Next day, it started to rain. Bad news for our planned canoe trip down the Chena River, but good news for all the areas affected by the fires. We decided to spend the day around Fairbanks learning history at Pioneer Park and eating salmon. It rained the entire time we were in Fairbanks, but we got to take a riverboat cruise, see the Iditarod kennels run by the late Iditarod champion Susan Butcher’s family, and visit an Athabaskan village to learn their history and culture from native Alaskan guides. We also got to see a bush plane take off and land.
A two-day stay in Denali National Park was next up, but due to wildfires the park was closed. We opted for an extra day in Fairbanks and to go to Talkeetna a day early. Our last night in Fairbanks, a group of smoke jumpers came into the restaurant where we were eating. If we hadn’t seen the logos on their shirts, we’d never have known who they were. They quietly made their way to the back to eat their dinner. It takes a brave soul to do the dangerous job they do every day. Heroes, all of them.

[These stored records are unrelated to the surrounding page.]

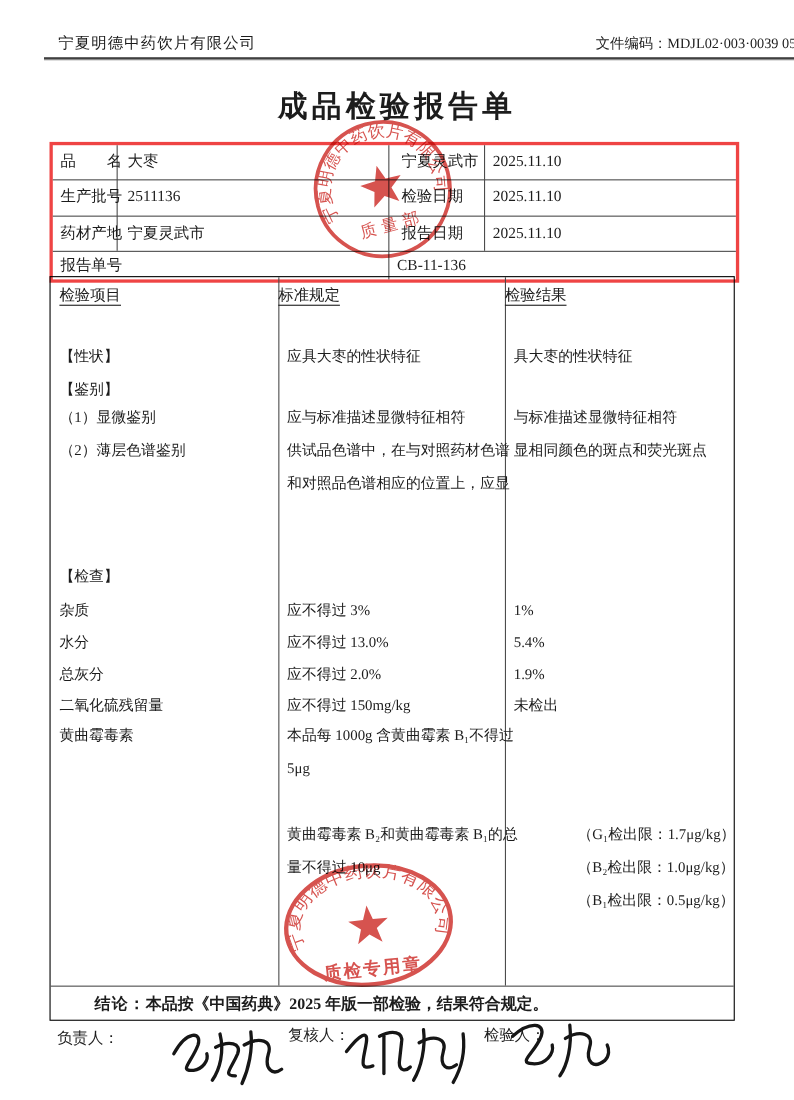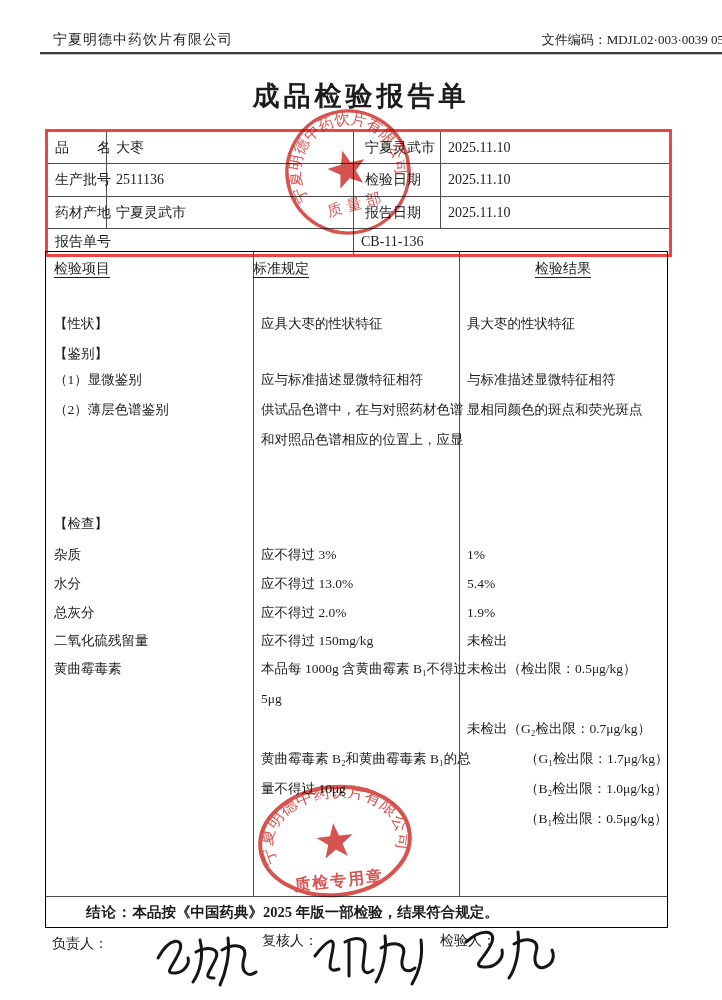"检验结果" div.th { text-align: center -> none }
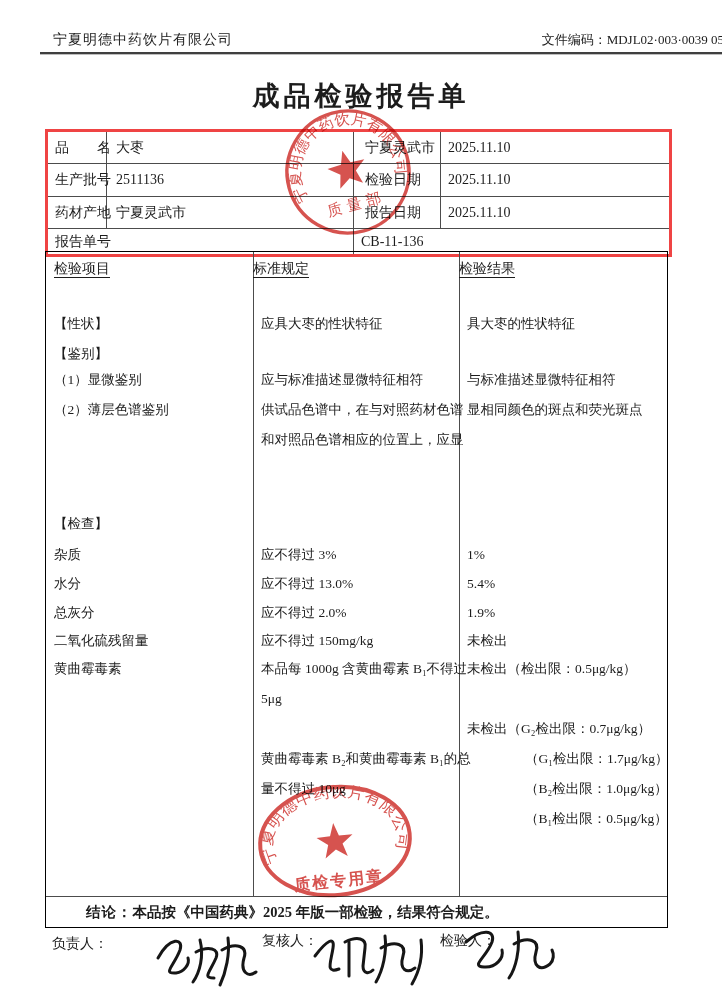"未检出（检出限：0.5μg/kg）" div.tl { html: <div>未检出（检出限：0.5μg/kg）</div> -> none }
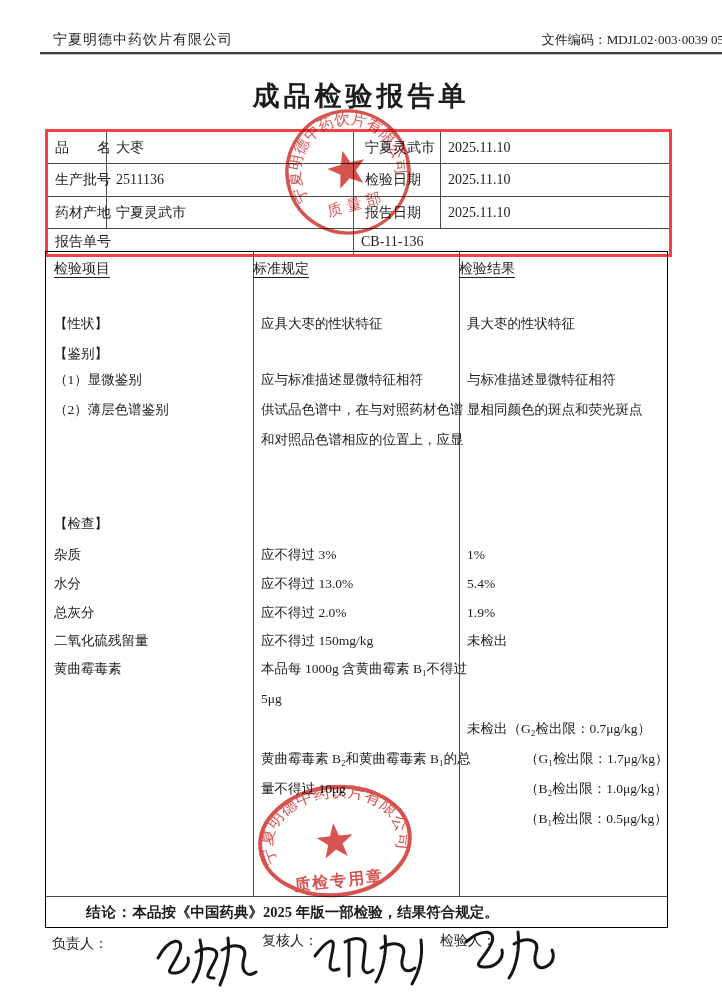"未检出（G₂检出限：0.7μg/kg）" div.tl { html: <div>未检出（G₂检出限：0.7μg/kg）</div> -> none }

On our way to Talkeetna, we stopped in Healy, just outside of Denali National Park, for lunch. We got to watch a helicopter scoop water from a lake behind the hotel we were supposed to have stayed in and dump it on the scorched mountainside. More brave souls. Since the fire was close to a populated area, helicopters and two crews of hotshots had been called in. They got the fire under control, but we missed Denali altogether. It wasn’t visible with all the smoke and clouds, so we didn’t even get a glimpse of it. Welcome to Alaska. Only about a third of visitors actually get to see the mountain.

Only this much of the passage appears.